New CAR T Cell Therapy Reverses Liver Fibrosis in Fatty Liver Disease

Liver scarring from fatty liver disease affects millions globally and can progress to life-threatening cirrhosis. Until now, no treatments could reverse this fibrosis, leaving patients with limited options as their liver function deteriorates.

Researchers developed an innovative CAR T cell therapy that specifically targets fibroblast activation protein (FAP), found exclusively on scar-producing liver cells called hepatic stellate cells. Using specialized lipid nanoparticles, they delivered genetic instructions to immune cells, transforming them into precision anti-fibrosis agents.

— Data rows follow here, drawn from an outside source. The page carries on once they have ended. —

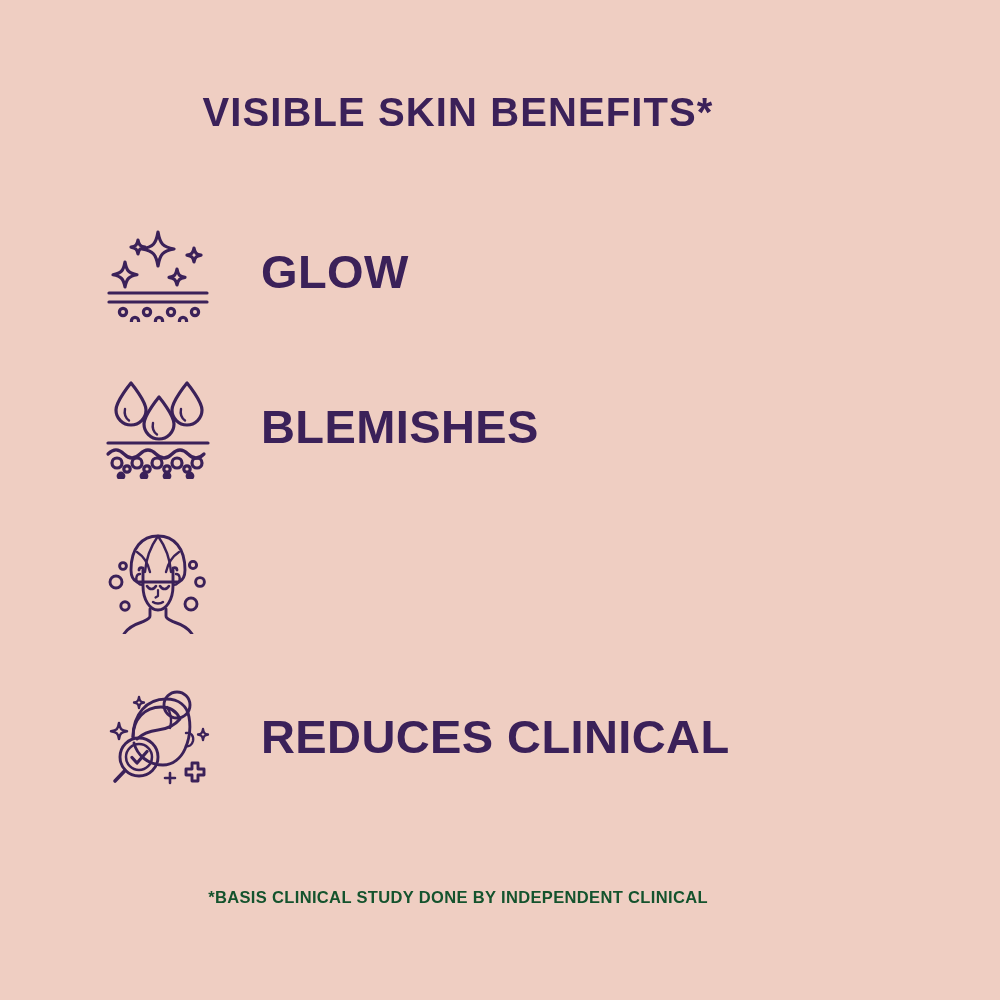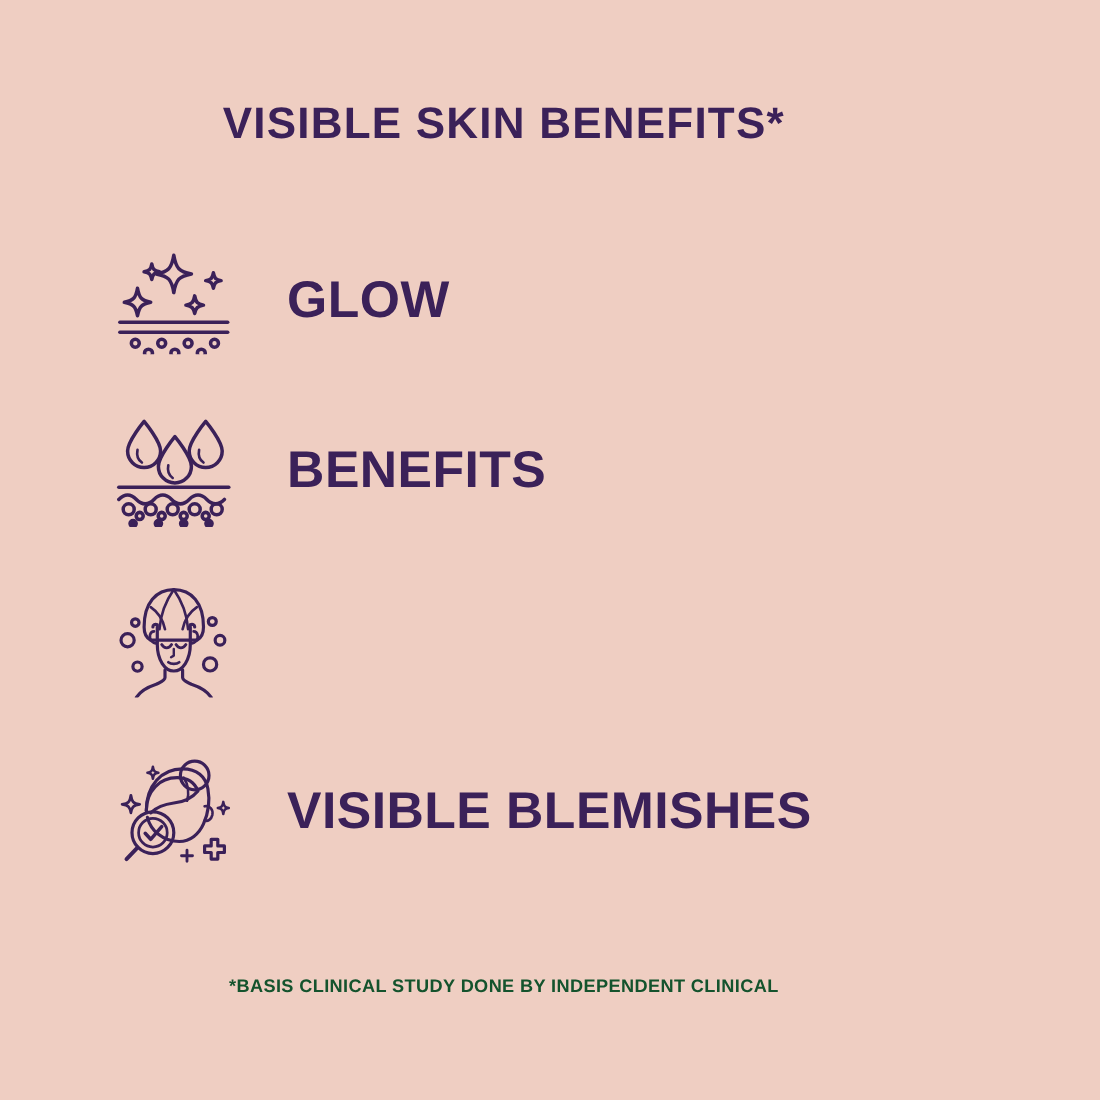--- a/index.html
+++ b/index.html
@@ -151,7 +151,7 @@
           <circle cx="87" cy="101" r="2.8" fill="#3B2159"></circle>
         </svg>
       </div>
-      <div class="benefit-label">BENEFITS</div>
+      <div class="benefit-label">BLEMISHES</div>
     </div>
 
     <div class="benefit-row">

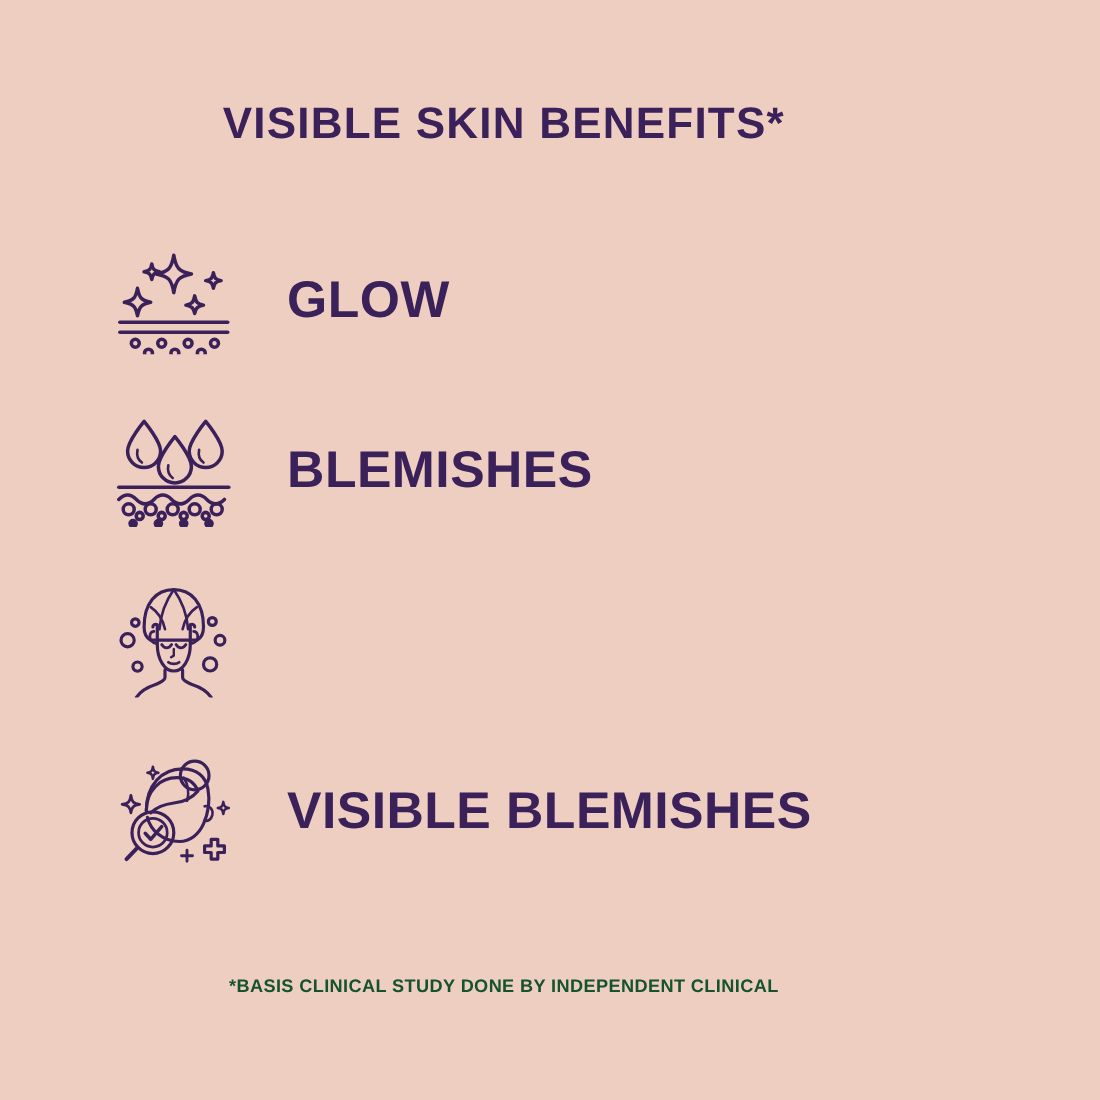--- a/index.html
+++ b/index.html
@@ -219,7 +219,7 @@
           <path d="M100 44 C100.6 48 101.5 48.9 105 49.5 C101.5 50.1 100.6 51 100 55 C99.4 51 98.5 50.1 95 49.5 C98.5 48.9 99.4 48 100 44 Z" stroke-width="2.3"></path>
         </svg>
       </div>
-      <div class="benefit-label">VISIBLE BLEMISHES</div>
+      <div class="benefit-label">REDUCES CLINICAL</div>
     </div>
 
   </div>

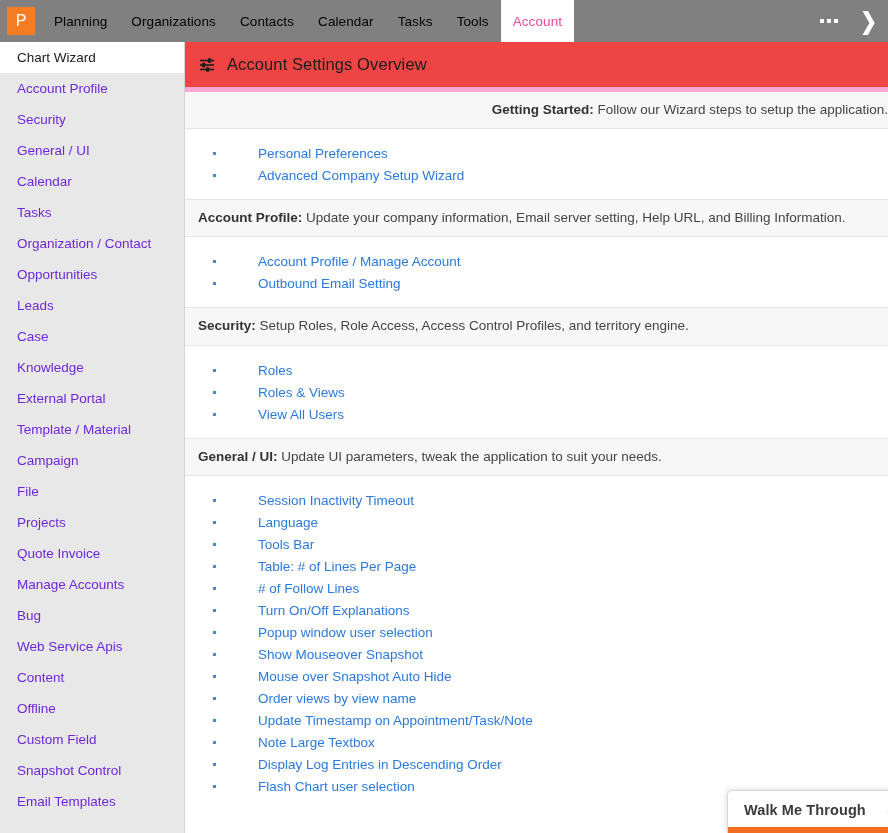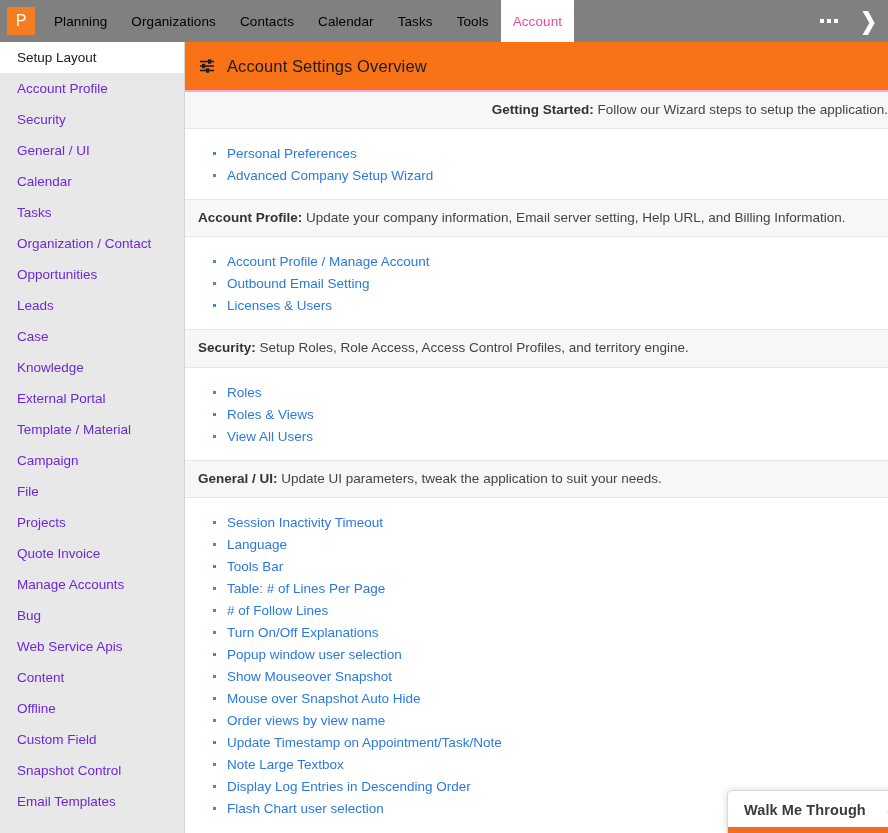--- a/index.html
+++ b/index.html
@@ -279,7 +279,7 @@
   <div class="body-wrap">
 
     <div class="sidebar" id="sidebarList">
-        <div class="side-item active">Setup Layout</div>
+        <div class="side-item active">Chart Wizard</div>
         <div class="side-item">Account Profile</div>
         <div class="side-item">Security</div>
         <div class="side-item">General / UI</div>

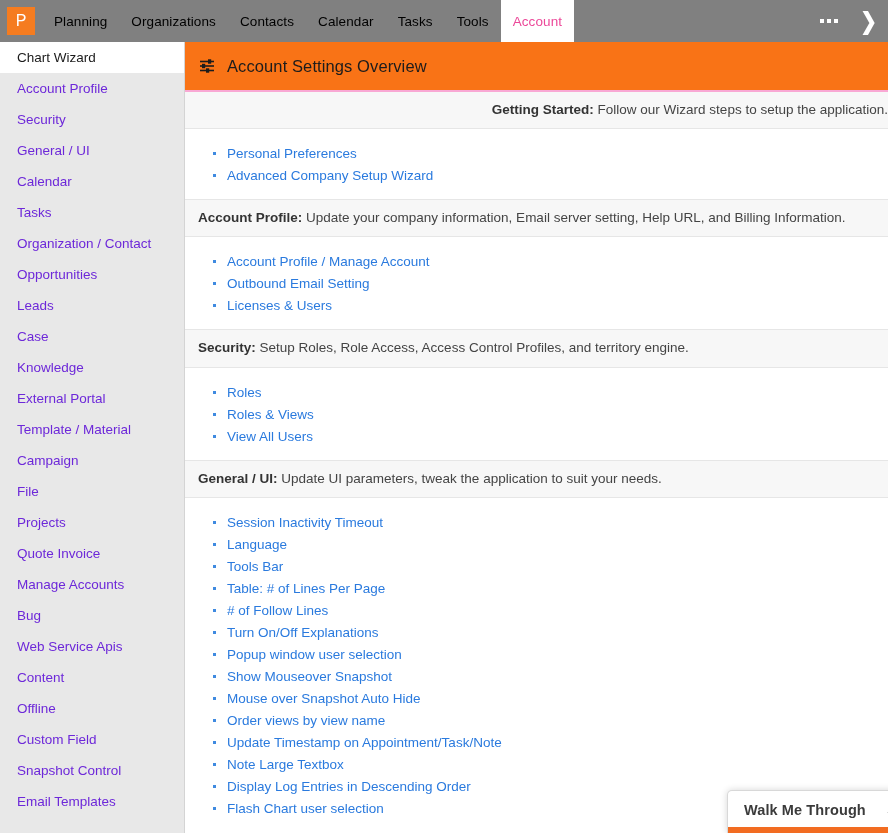--- a/index.html
+++ b/index.html
@@ -144,8 +144,8 @@
     display: flex;
     align-items: center;
     padding-left: 14px;
-    border-bottom: 2px solid #f9a8d4;
-    background: #f97316;
+    border-bottom: 5px solid #f9a8d4;
+    background: #ef4444;
   }
   .sliders-icon {
     width: 18px;

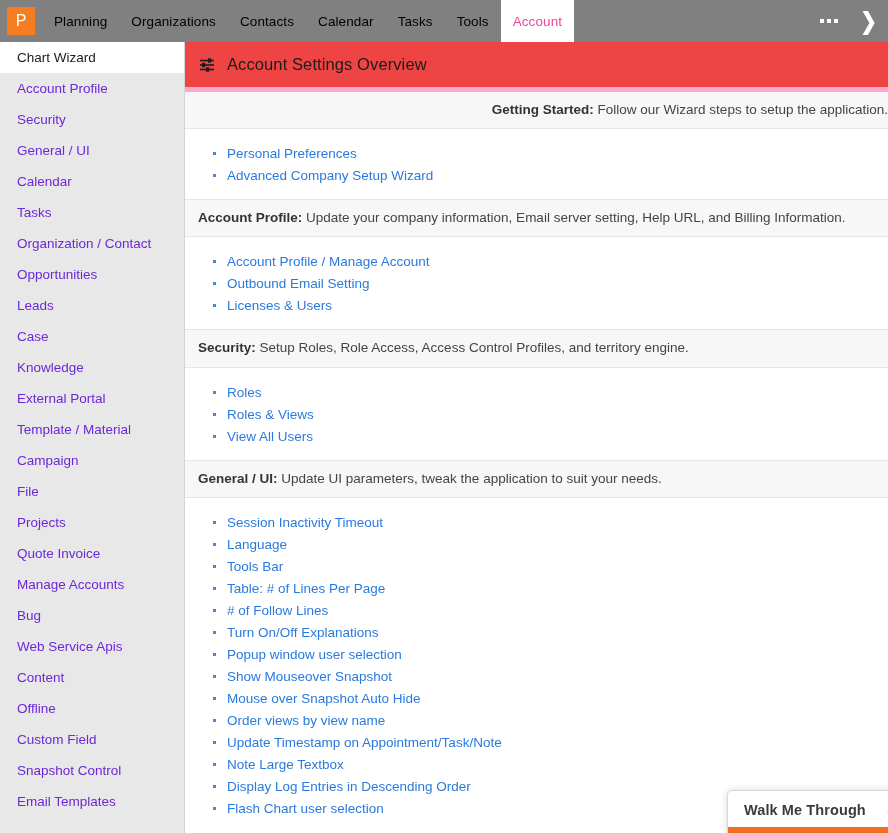--- a/index.html
+++ b/index.html
@@ -206,6 +206,7 @@
     font-size: 13.5px;
     text-decoration: none;
     cursor: pointer;
+    margin-left: 31px;
   }
 
   

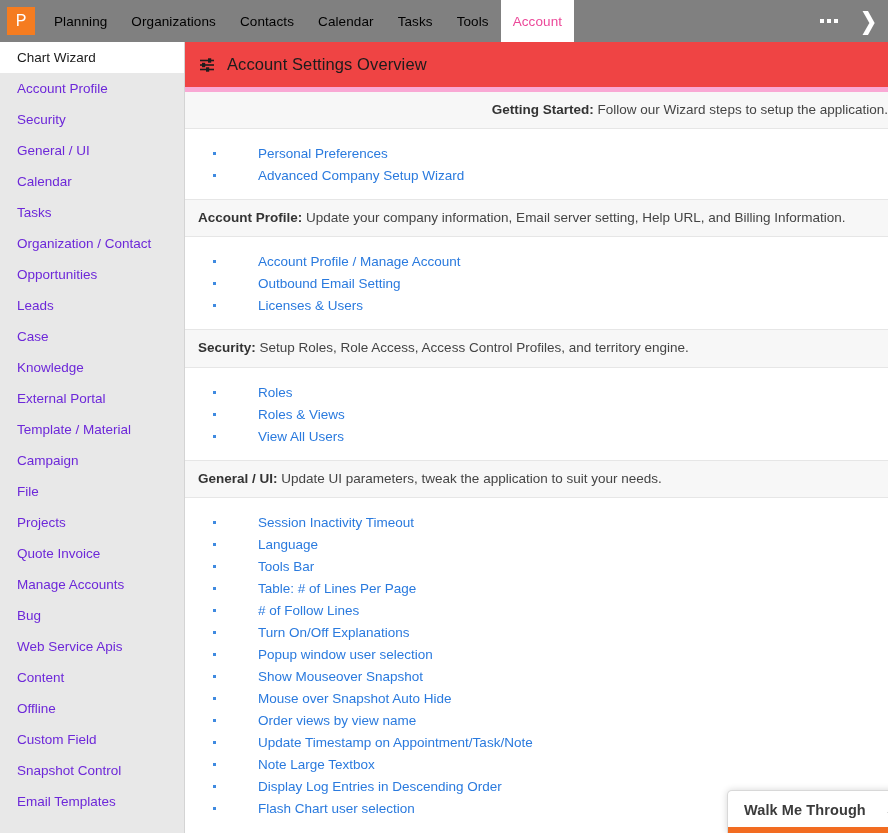--- a/index.html
+++ b/index.html
@@ -334,7 +334,6 @@
             <ul class="link-list">
               <li><a>Account Profile / Manage Account</a></li>
               <li><a>Outbound Email Setting</a></li>
-              <li><a>Licenses &amp; Users</a></li>
             </ul>
           </div>
           <div class="section-head"><b>Security:</b><span> Setup Roles, Role Access, Access Control Profiles, and territory engine.</span></div>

In laboratory studies using mouse models of metabolic dysfunction-associated steatohepatitis (MASH), the treatment dramatically reduced liver scarring by eliminating problematic stellate cells. Advanced analysis revealed the therapy also improved inflammation, restored normal liver cell function, and enhanced blood vessel health throughout the liver.

The approach offers several advantages over traditional treatments. Rather than requiring cell extraction and laboratory modification, this therapy works entirely within the body, making it potentially more accessible and cost-effective. The engineered immune cells act like guided missiles, targeting only diseased tissue while preserving healthy liver cells.

For longevity and health optimization, this breakthrough could transform outcomes for the estimated 25% of adults worldwide with fatty liver disease. Early intervention might prevent progression to cirrhosis, liver failure, and premature death. However, human trials are still needed to confirm safety and effectiveness. The technology also shows promise for treating fibrosis in other organs, potentially addressing multiple age-related diseases characterized by harmful scarring.